A less common but recognized localized cause is vicarious menstruation. This phenomenon occurs when women experience cyclical bleeding from non-uterine sites, including the eye, around the time of their menstrual period. This is thought to be a response to hormonal fluctuations that affect the blood vessels in the eye and is typically a benign, self-limiting event.
Systemic and Rare Medical Triggers
While many cases of bloody tears are localized, physicians must also investigate more serious triggers that affect the entire body. Systemic blood clotting disorders are a significant concern, as any condition that impairs the body’s ability to form clots can lead to spontaneous bleeding. Examples include hemophilia or severe thrombocytopenia, where a low platelet count compromises the clotting process.
Certain medications can increase the propensity for bleeding and may manifest as bloody tears, especially in the presence of minor localized trauma. These include blood thinners like warfarin, aspirin, or clopidogrel. Uncontrolled, severe systemic hypertension can also be a factor, as extremely high blood pressure may cause fragile blood vessels in the conjunctiva or the nasolacrimal system to rupture.
Rarely, the cause may be related to abnormal growths or vascular anomalies. Tumors, whether benign or malignant, affecting the lacrimal gland, lacrimal sac, or conjunctiva can erode into blood vessels, resulting in chronic or recurrent bloody tears.

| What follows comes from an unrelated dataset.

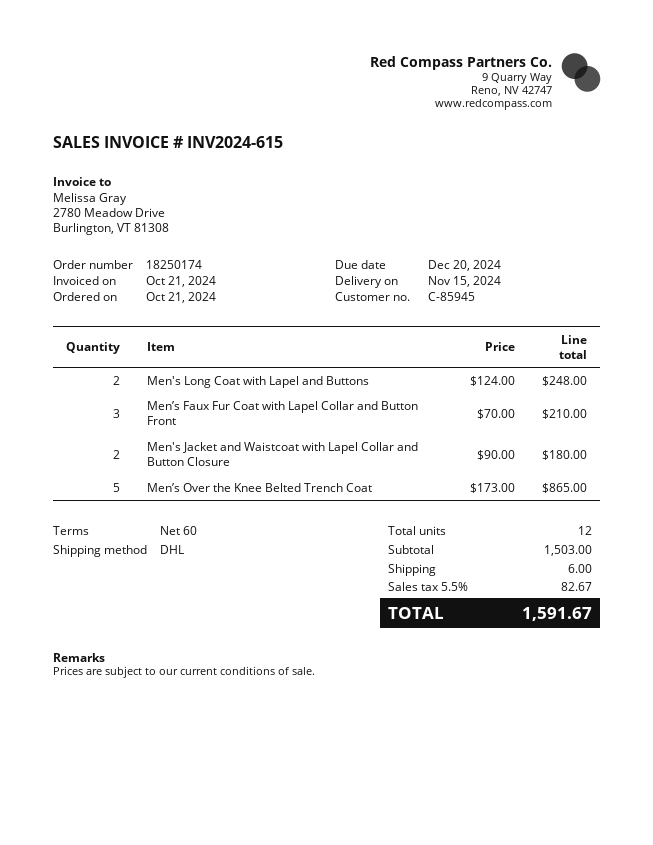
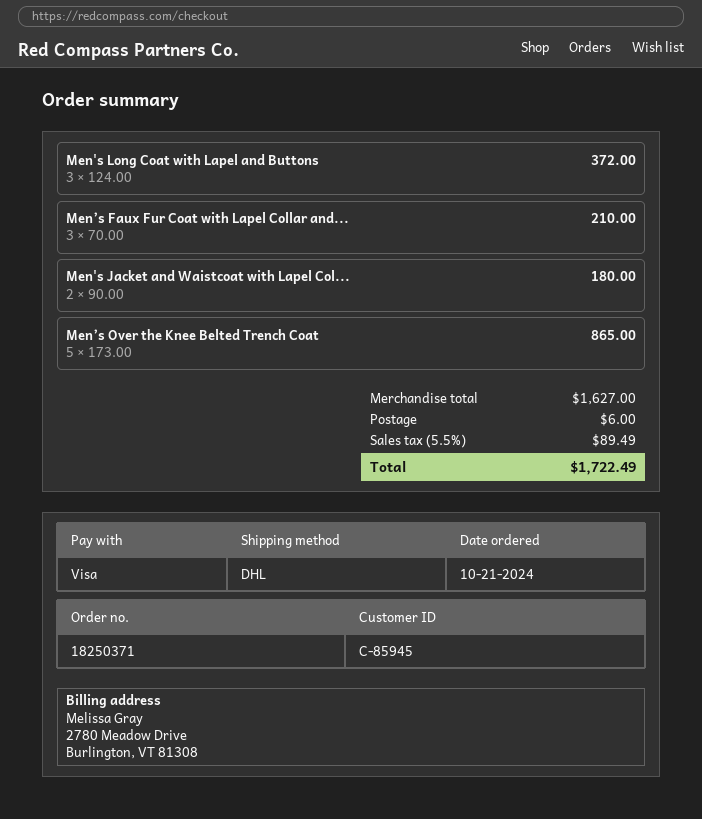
order number: 18250174 -> 18250371
Men's Long Coat with Lapel and Buttons: 2 x 124.00 = 248.00 -> 3 x 124.00 = 372.00
subtotal: 1503.00 -> 1627.00
tax: 5.5% = 82.67 -> 5.5% = 89.49
total: 1591.67 -> 1722.49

Systemic vascular diseases, such as Hereditary Hemorrhagic Telangiectasia, cause abnormal blood vessel formation. This creates fragile vessels that are prone to hemorrhage anywhere in the body, including the tear system.

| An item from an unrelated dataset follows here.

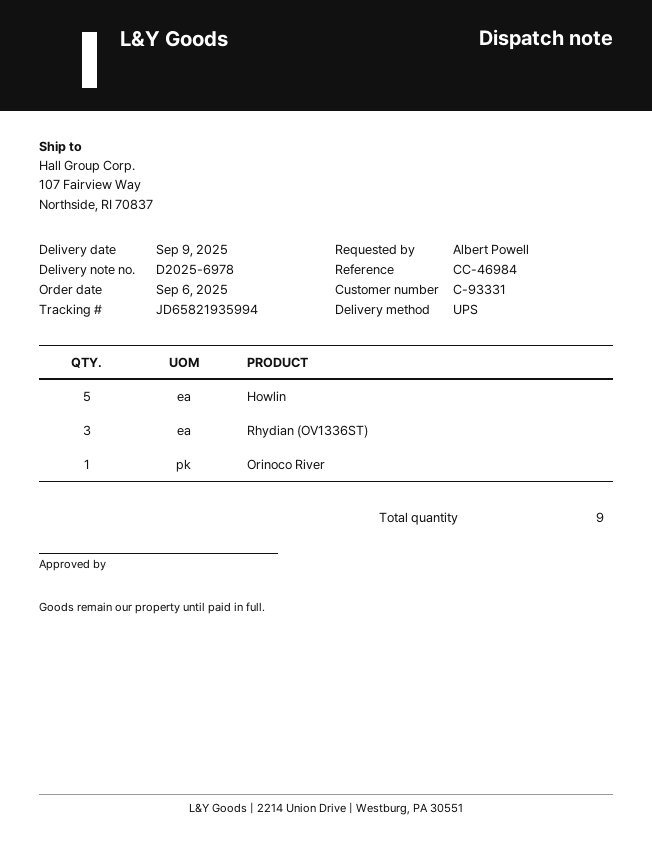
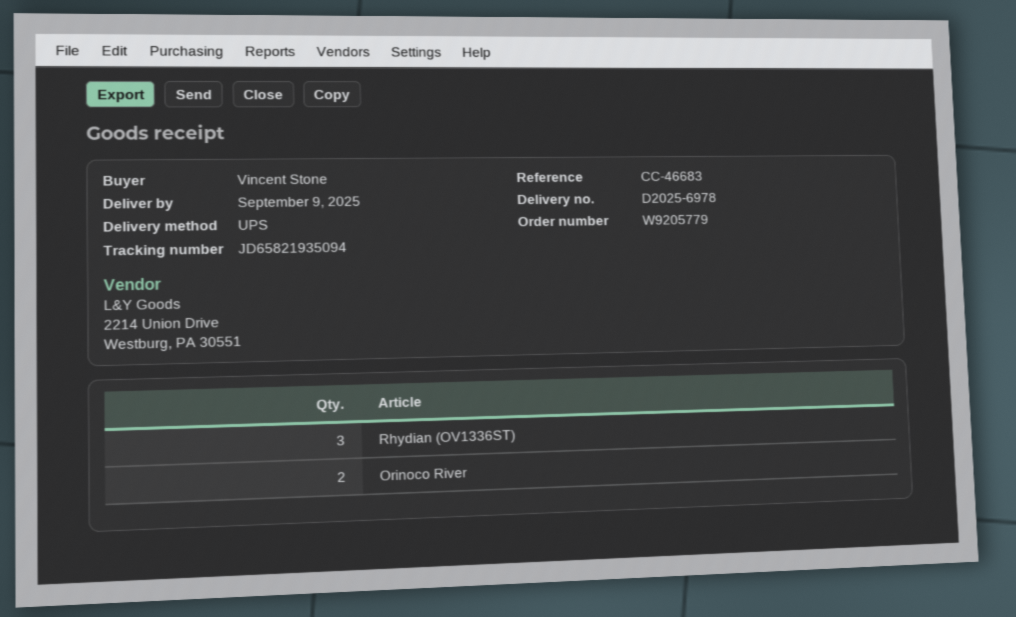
reference: CC-46984 -> CC-46683
ordered by: Albert Powell -> Vincent Stone
tracking number: JD65821935994 -> JD65821935094
Howlin: 5 -> none
Orinoco River: 1 -> 2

Diagnosis and Urgent Medical Consultation
Any instance of bloody tears warrants an immediate medical evaluation. A comprehensive examination begins with a detailed patient history, where the doctor will inquire about the frequency, duration, associated symptoms, recent trauma, or medication use. This is followed by a thorough eye examination, often using a slit lamp microscope, to pinpoint the exact source of the bleeding on the eye’s surface.

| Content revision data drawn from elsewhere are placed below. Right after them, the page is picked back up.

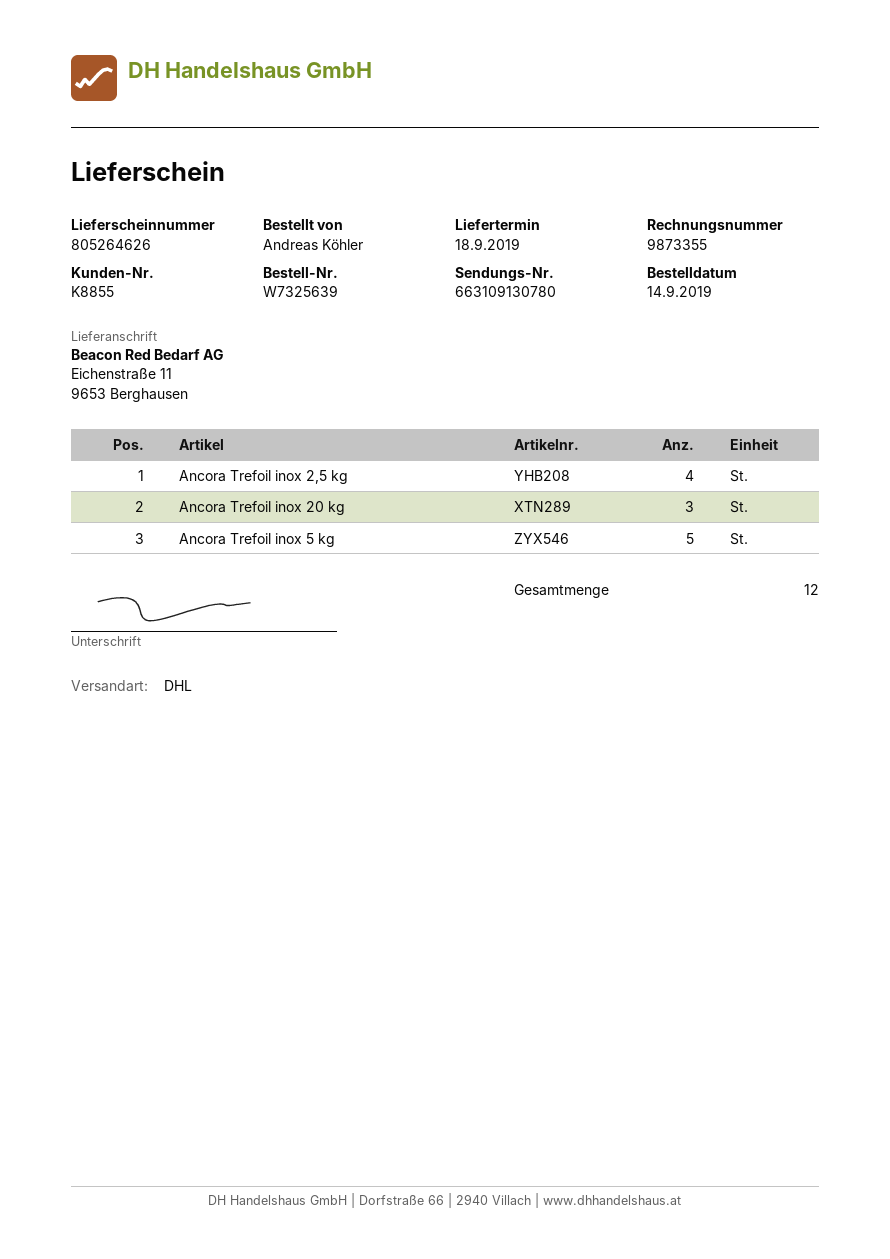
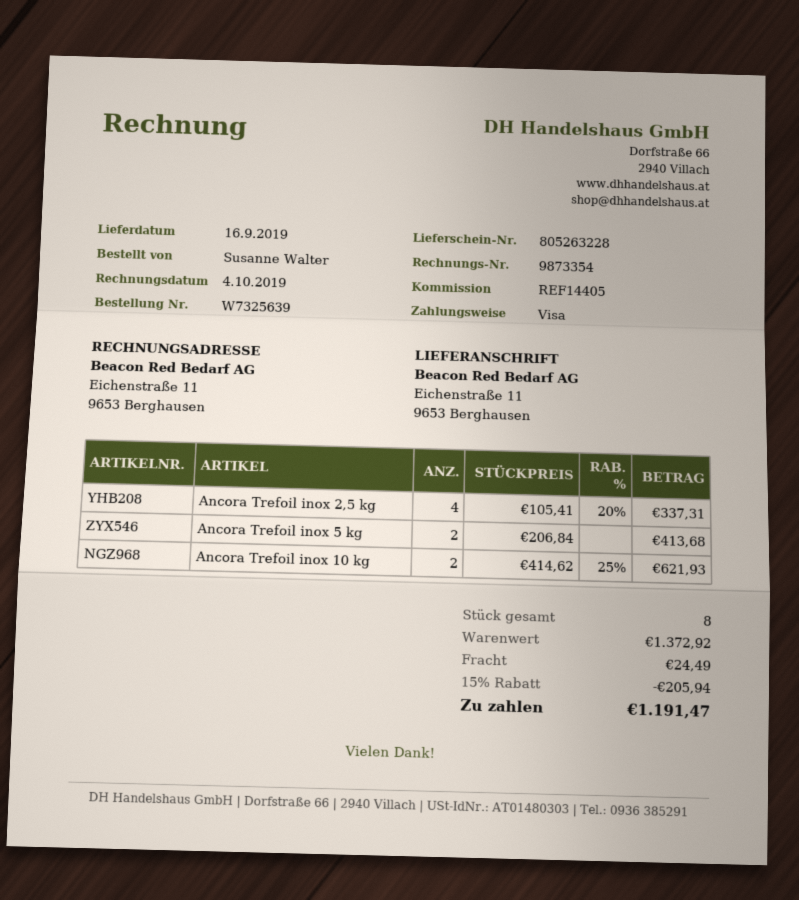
delivery note number: 805264626 -> 805263228
delivery date: 2019-09-18 -> 2019-09-16
invoice number: 9873355 -> 9873354
ordered by: Andreas Köhler -> Susanne Walter
Ancora Trefoil inox 20 kg: 3 -> none
Ancora Trefoil inox 5 kg: 5 -> 2
Ancora Trefoil inox 10 kg: none -> 2
total quantity: 12 -> 8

If the source is not immediately visible, the physician will perform specialized tests. These tests may include probing and irrigation of the tear ducts to check for blockages or retrograde flow from the nasal cavity. Imaging studies, such as a computed tomography (CT) scan of the orbits and sinuses, may be necessary to visualize the lacrimal drainage system and rule out tumors or structural anomalies. Blood tests, including a complete blood count and coagulation profile, are routinely performed to investigate potential systemic clotting disorders or underlying diseases.
Certain accompanying symptoms are considered immediate red flags that require emergency medical attention. These include a sudden loss of vision, severe, unrelenting eye pain, or any sign of a significant head or facial trauma preceding the hematolacria. Bleeding that is profuse or does not stop quickly, or bloody tears accompanied by new bruising or bleeding elsewhere in the body, also signals a systemic problem that must be addressed without delay.